Spencer Krug must have problems knowing the name he should adopt. Over the past six years, he’s played with his main band, Wolf Parade, recorded as or with Fifths of Seven, Frog Eyes, Moonface, Sunset Rubdown and Swan Lake. Organ Music not Vibraphone Music Like I’d Hoped is his second release as Moonface, a guise he now reserves for his entirely solo work. Organ Music... is quirky, but worth hearing.
Wolf Parade (nothing to do with Wolf Gang) are often driving, anthemic indie rockers on a line between Animal Collective and Krug’s fellow Montréal dwellers Arcade Fire. Moonface, though, follows the path Krug developed with Sunset Rubdown of building a release around a single instrument. So his first Moonface release was subtitled Marimba and Shit-drums. Now he’s got an organ, not the vibes he’d thought of using. Hence the silly title.

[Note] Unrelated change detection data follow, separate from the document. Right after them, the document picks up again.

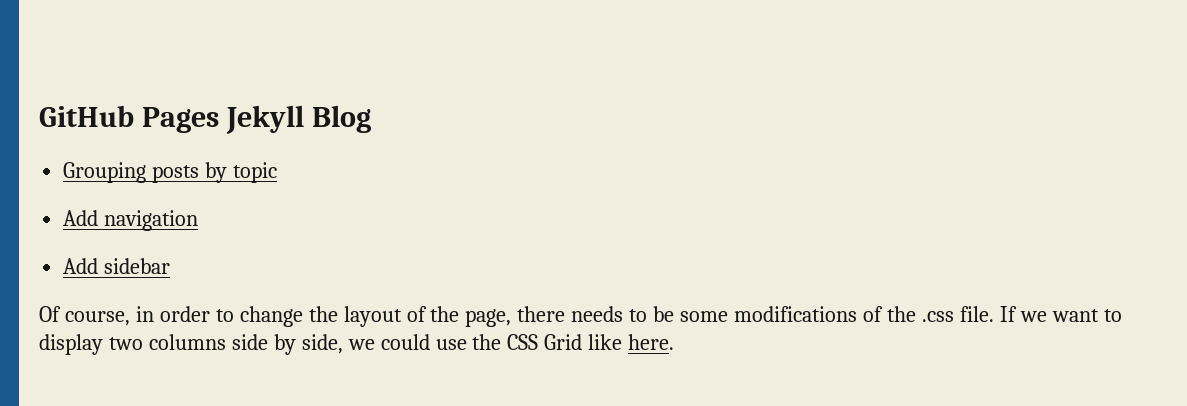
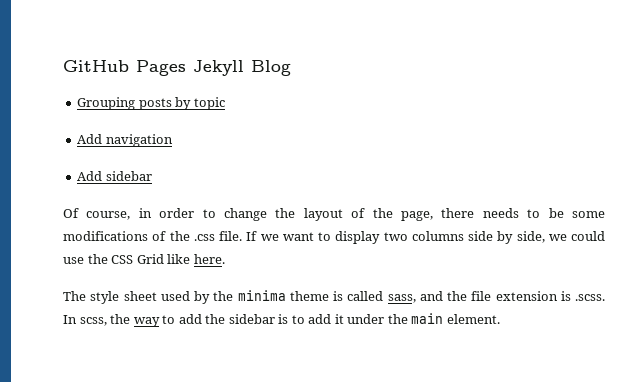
+ The style sheet used by the minima theme is called sass, and the file extension is .scss. In scss, the way to add the sidebar is to add it under the main element.

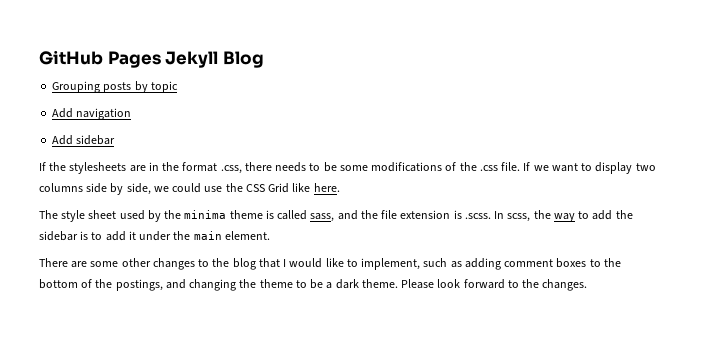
- Of course, in order to change the layout of the page, there needs to be some modifications of the .css file.
+ If the stylesheets are in the format .css, there needs to be some modifications of the .css file.
+ There are some other changes to the blog that I would like to implement, such as adding comment boxes to the bottom of the postings, and changing the theme to be a dark theme. Please look forward to the changes.

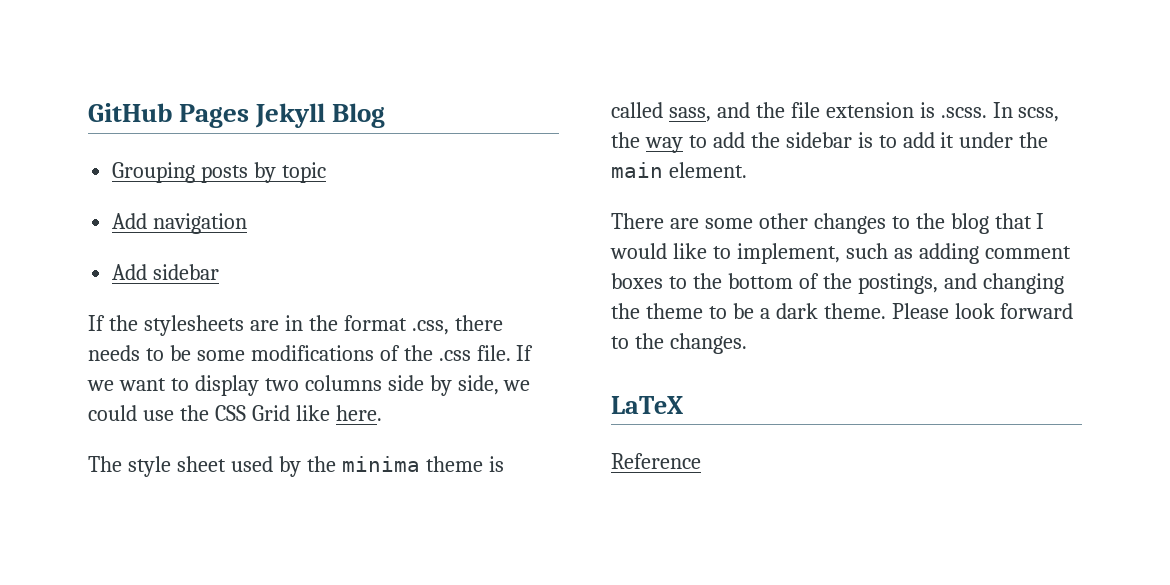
+ LaTeX
+ Reference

Those afflicted by musical logorrhoea are usually inconsistent or lack quality control – the need to express overrides all. Krug’s look-at-me wackiness is never far. Titles include “Shit-hawk in the Snow”, “Whale Song (Song Instead of a Kiss)” and “Return to the Violence of the Ocean Floor”. “Fast Peter” is the standout. A sped-up Bontempi-style organ rhythm machine drives keyboard swells that could’ve graced Kraftwerk’s Ralf and Florian or Cluster’s Zuckerzeit. It’s thrown off balance by Krug’s declamatory voice, which turns it into a bargain-basement cousin of Robert Palmer’s “Johnny and Mary”. “Shit-hawk in the Snow” is late-Seventies synth oddities The Normal or Fad Gadget made over with baroque flourishes.
Although there are no synths on Organ Music…, the album feels like a late-Seventies experimentalist grappling with the idea that pop is within reach. Whether that’s what Krug was thinking, who knows? He’s probably already completed another couple of albums.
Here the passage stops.